I don’t want to join a chorus of those who criticize Dubai, which has been an ally of ours. And I have to confess that I am an agnostic about the actual deal. There are some compelling reasons why it is not a security disaster in the making. As has been pointed out, Dubai is a U.S. ally and has cooperated and gone the extra mile in aiding our intelligence efforts. This is less about Dubai than it is about any foreign government-owned company coming in to operate U.S. ports. It’s also part of a larger examination of the problems and perils of outsourcing as well as its many benefits. And there are both perils and benefits involved. That’s why the debate is legitimate.
But one thing that must be challenged is the characterization by some of the eager rope- bargaining free traders that the opposition to this deal is racist. No it’s not!
If it were a company owned by an American citizen of Arab descent that was being blocked from operating an American port, yes that would be blatant racism. And it would be wrong.
However, that’s not what’s at issue here. There is a very real question as to whether it is in America’s security interest to outsource the operation of vulnerable ports to any foreign country. Yes, the fact that it is an Arab country from which two of the 9-11 hijackers came raises extra concern. But the heart of the matter is whether it is appropriate for any foreign governmental entity to own and operate U.S. ports.
The New York Times piece tries to make the case that Europeans, presumably with a more international mentality, are puzzled by the American outpouring of opposition. They consider it simply global capitalism.
But that’s not even an accurate assessment. In fact, when a foreign government owns the company, it’s actually socialism not capitalism. I think I remember that much from Marxism 101 back in college.
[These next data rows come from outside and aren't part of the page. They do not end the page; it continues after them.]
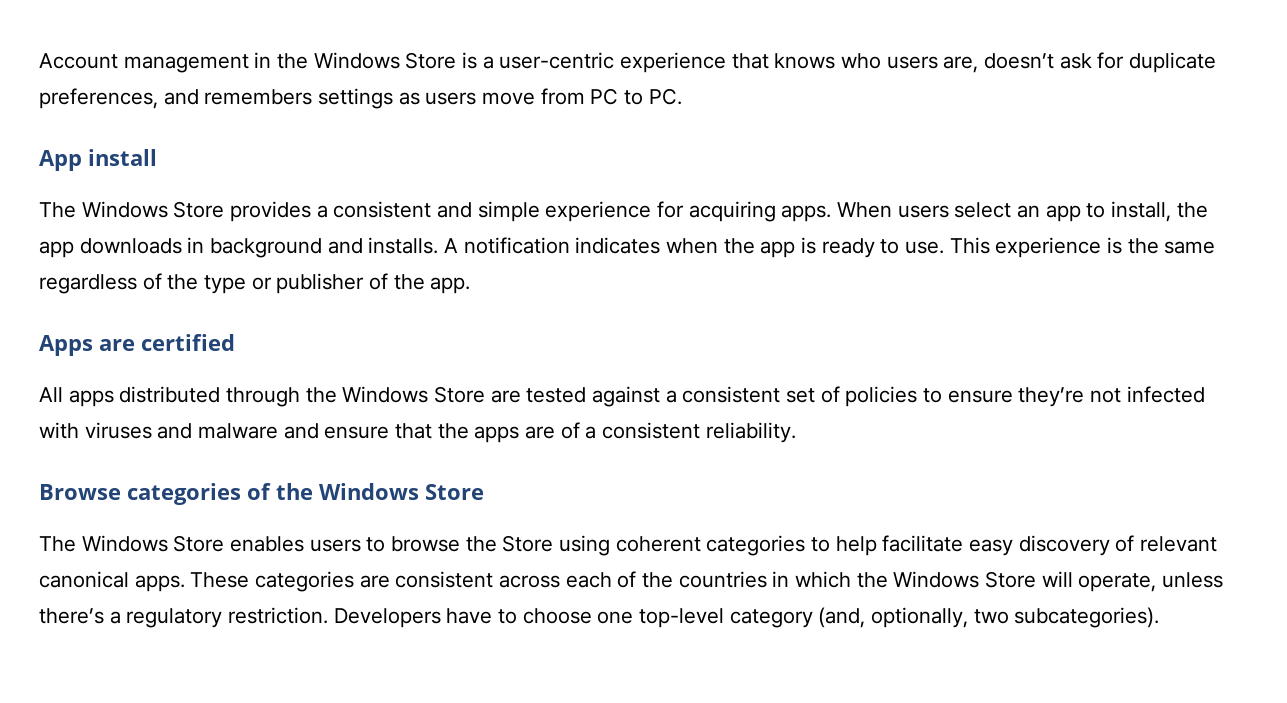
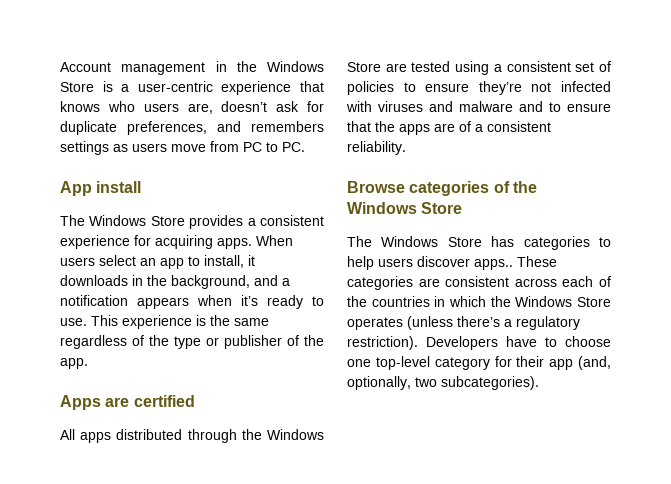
- The Windows Store provides a consistent and simple experience for acquiring apps.
+ The Windows Store provides a consistent experience for acquiring apps.
- When users select an app to install, the app downloads in background and installs. A notification indicates when the app is ready to use.
+ When users select an app to install, it downloads in the background, and a notification appears when it’s ready to use.
- All apps distributed through the Windows Store are tested against a consistent set of policies to ensure they’re not infected with viruses and malware and ensure that the apps are of a consistent reliability.
+ All apps distributed through the Windows Store are tested using a consistent set of policies to ensure they’re not infected with viruses and malware and to ensure that the apps are of a consistent reliability.
- The Windows Store enables users to browse the Store using coherent categories to help facilitate easy discovery of relevant canonical apps.
+ The Windows Store has categories to help users discover apps..
- These categories are consistent across each of the countries in which the Windows Store will operate, unless there’s a regulatory restriction.
+ These categories are consistent across each of the countries in which the Windows Store operates (unless there’s a regulatory restriction).
- Developers have to choose one top-level category (and, optionally, two subcategories).
+ Developers have to choose one top-level category for their app (and, optionally, two subcategories).

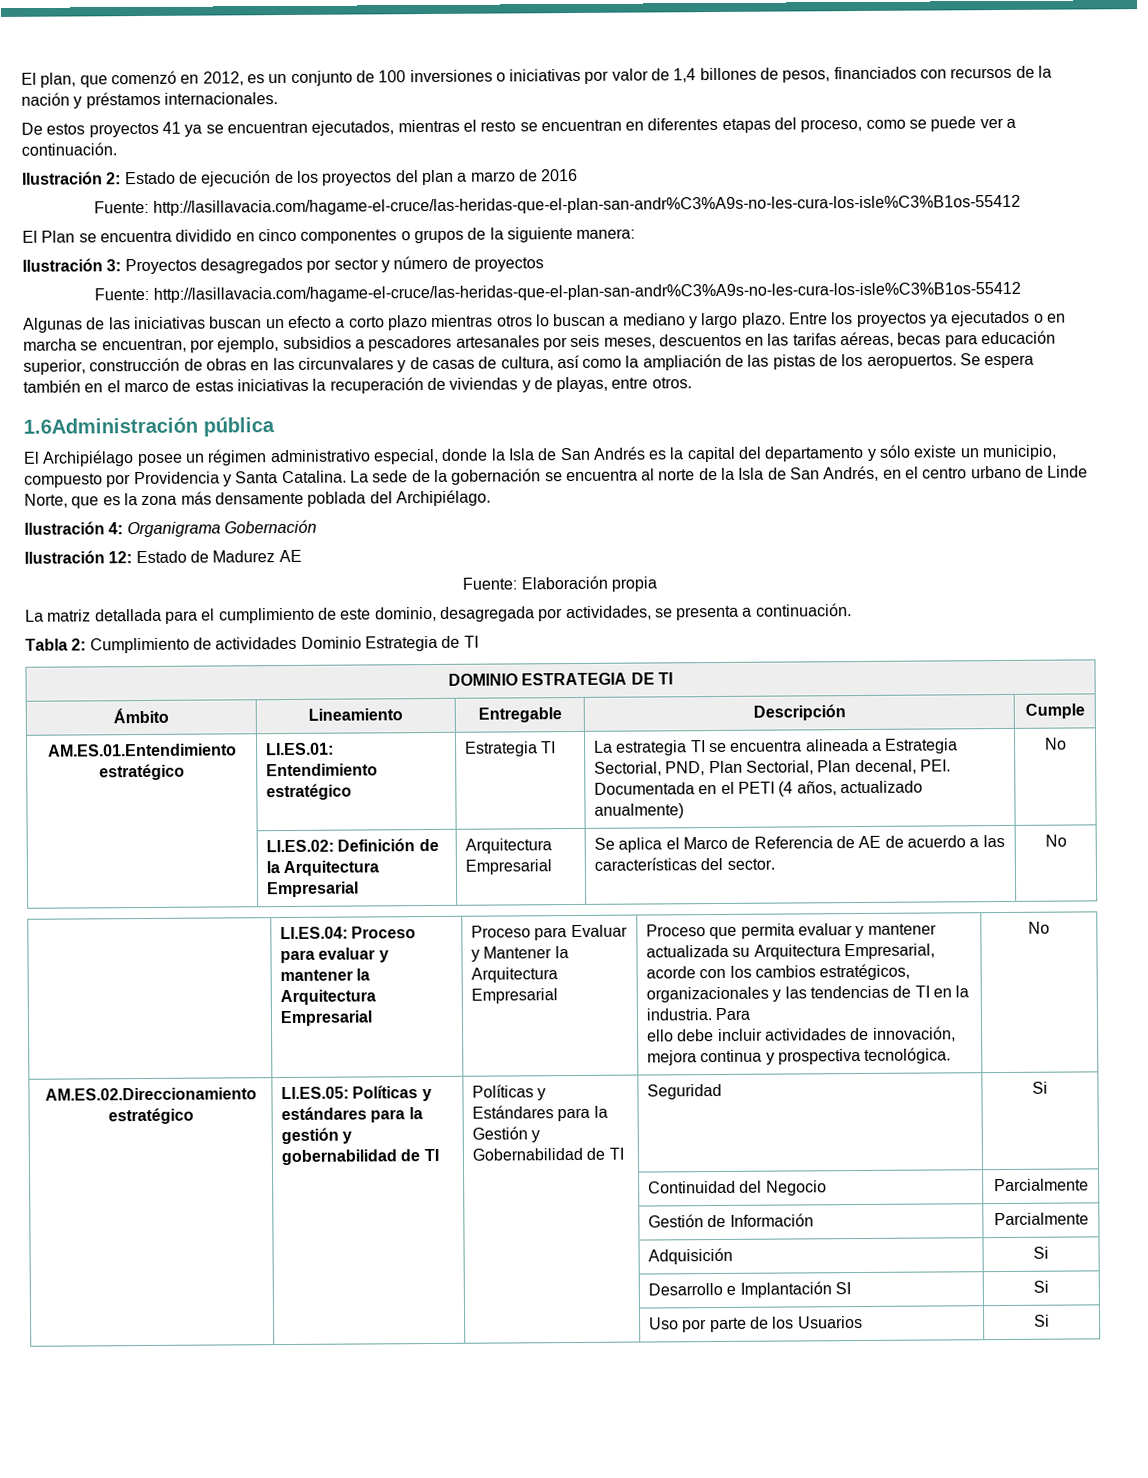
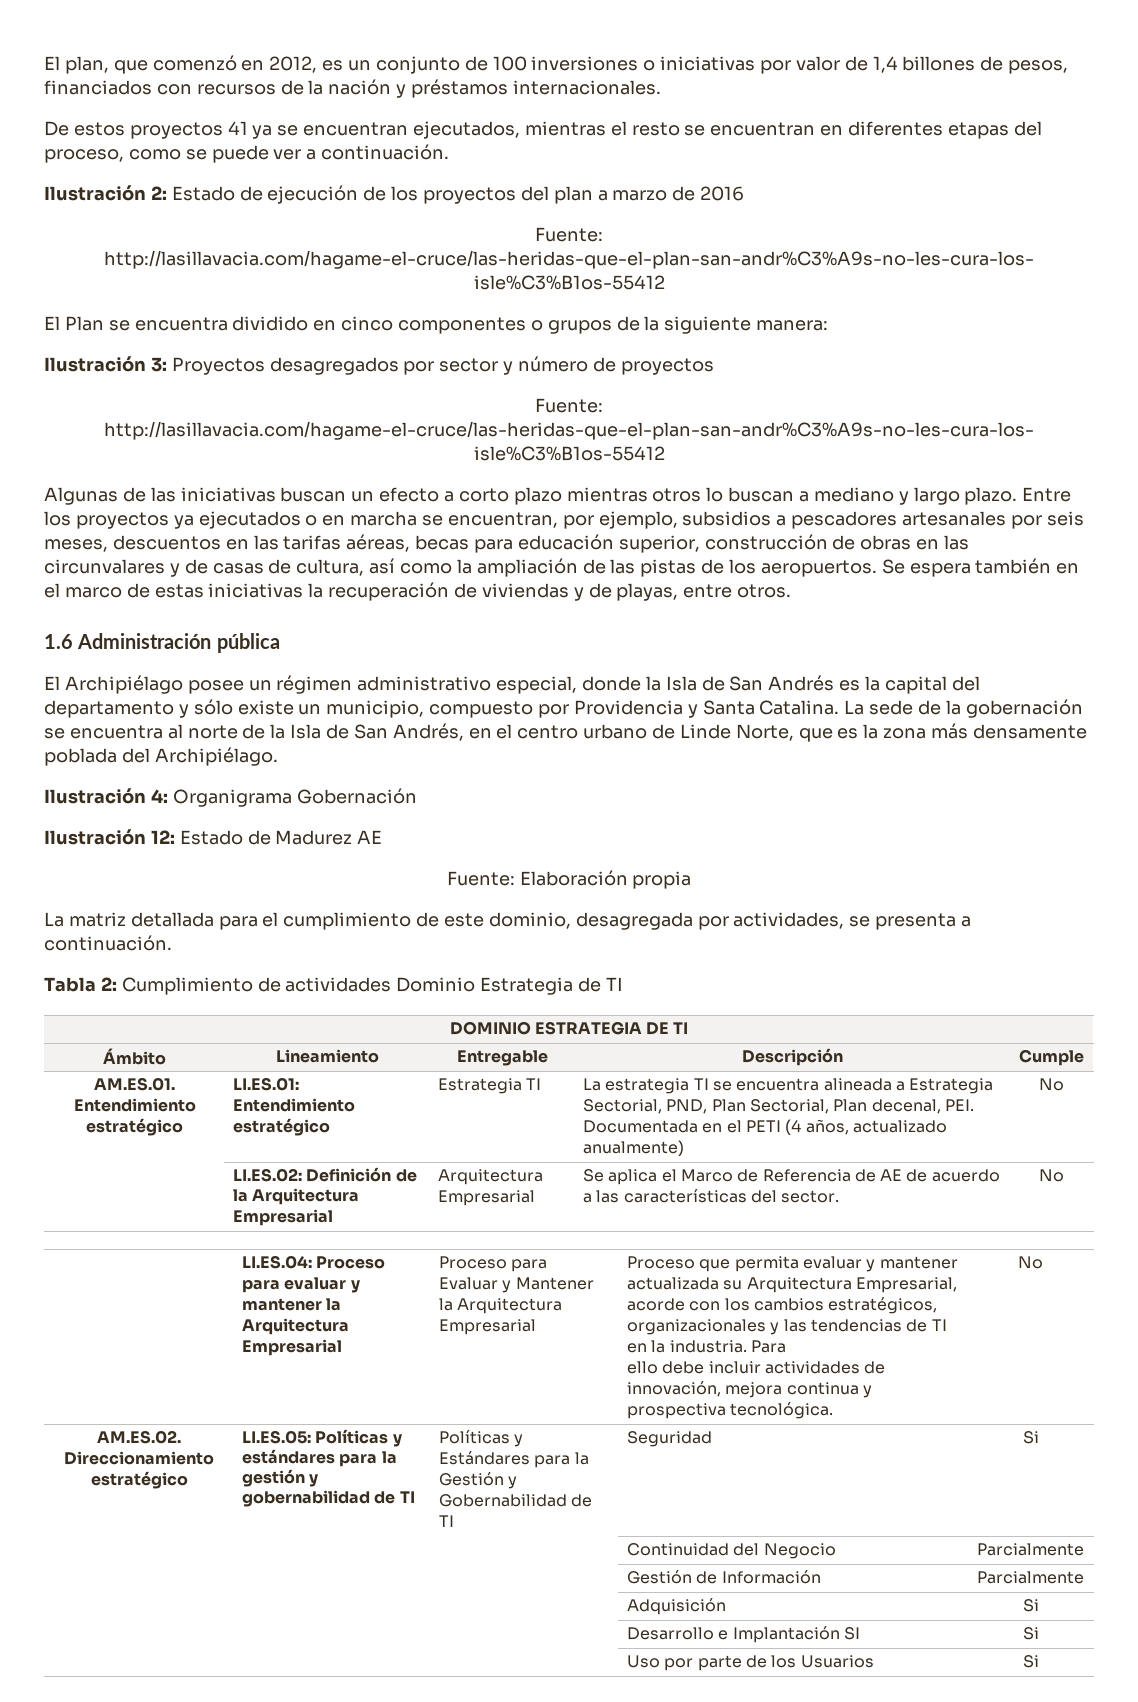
- 1.6Administración pública
+ 1.6 Administración pública
- AM.ES.01.Entendimiento estratégico | LI.ES.01: Entendimiento estratégico | Estrategia TI | La estrategia TI se encuentra alineada a Estrategia Sectorial, PND, Plan Sectorial, Plan decenal, PEI. Documentada en el PETI (4 años, actualizado anualmente) | No
+ AM.ES.01. Entendimiento estratégico | LI.ES.01: Entendimiento estratégico | Estrategia TI | La estrategia TI se encuentra alineada a Estrategia Sectorial, PND, Plan Sectorial, Plan decenal, PEI. Documentada en el PETI (4 años, actualizado anualmente) | No
- AM.ES.02.Direccionamiento estratégico | LI.ES.05: Políticas y estándares para la gestión y gobernabilidad de TI | Políticas y Estándares para la Gestión y Gobernabilidad de TI | Seguridad | Si
+ AM.ES.02. Direccionamiento estratégico | LI.ES.05: Políticas y estándares para la gestión y gobernabilidad de TI | Políticas y Estándares para la Gestión y Gobernabilidad de TI | Seguridad | Si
Whatever you call it, though; sometimes free trade and better oil prices need to take a backseat to security concerns. There is a point at which reality has to trump ideology and this may be it.
It is faint comfort to many Americans that various U.S. intelligence agencies at Treasury at Homeland Security are vouching for the safety of this deal. Most people are all too aware of this administration’s propensity for cherry picking intelligence it wants to support positions that it already holds. These same intelligence agencies, after all, assured us that Saddam had weapons of mass destruction and that ordinary Iraqi citizens would welcome American invaders with flowers. They failed to see that religious extremists in Iraq would rush in to remake a largely secular society into a theocracy. So, how much credence should Americans give to the assurances of intelligence agencies that have been so wrong in their reports in the past? And even more, how much should we believe a proven incompetent, ideologically driven and fact challenged administration that just doesn’t know truth when it sees it.
The opposition to this deal is less about distrusting Dubai and more about distrusting our own government to put America’s best interests first.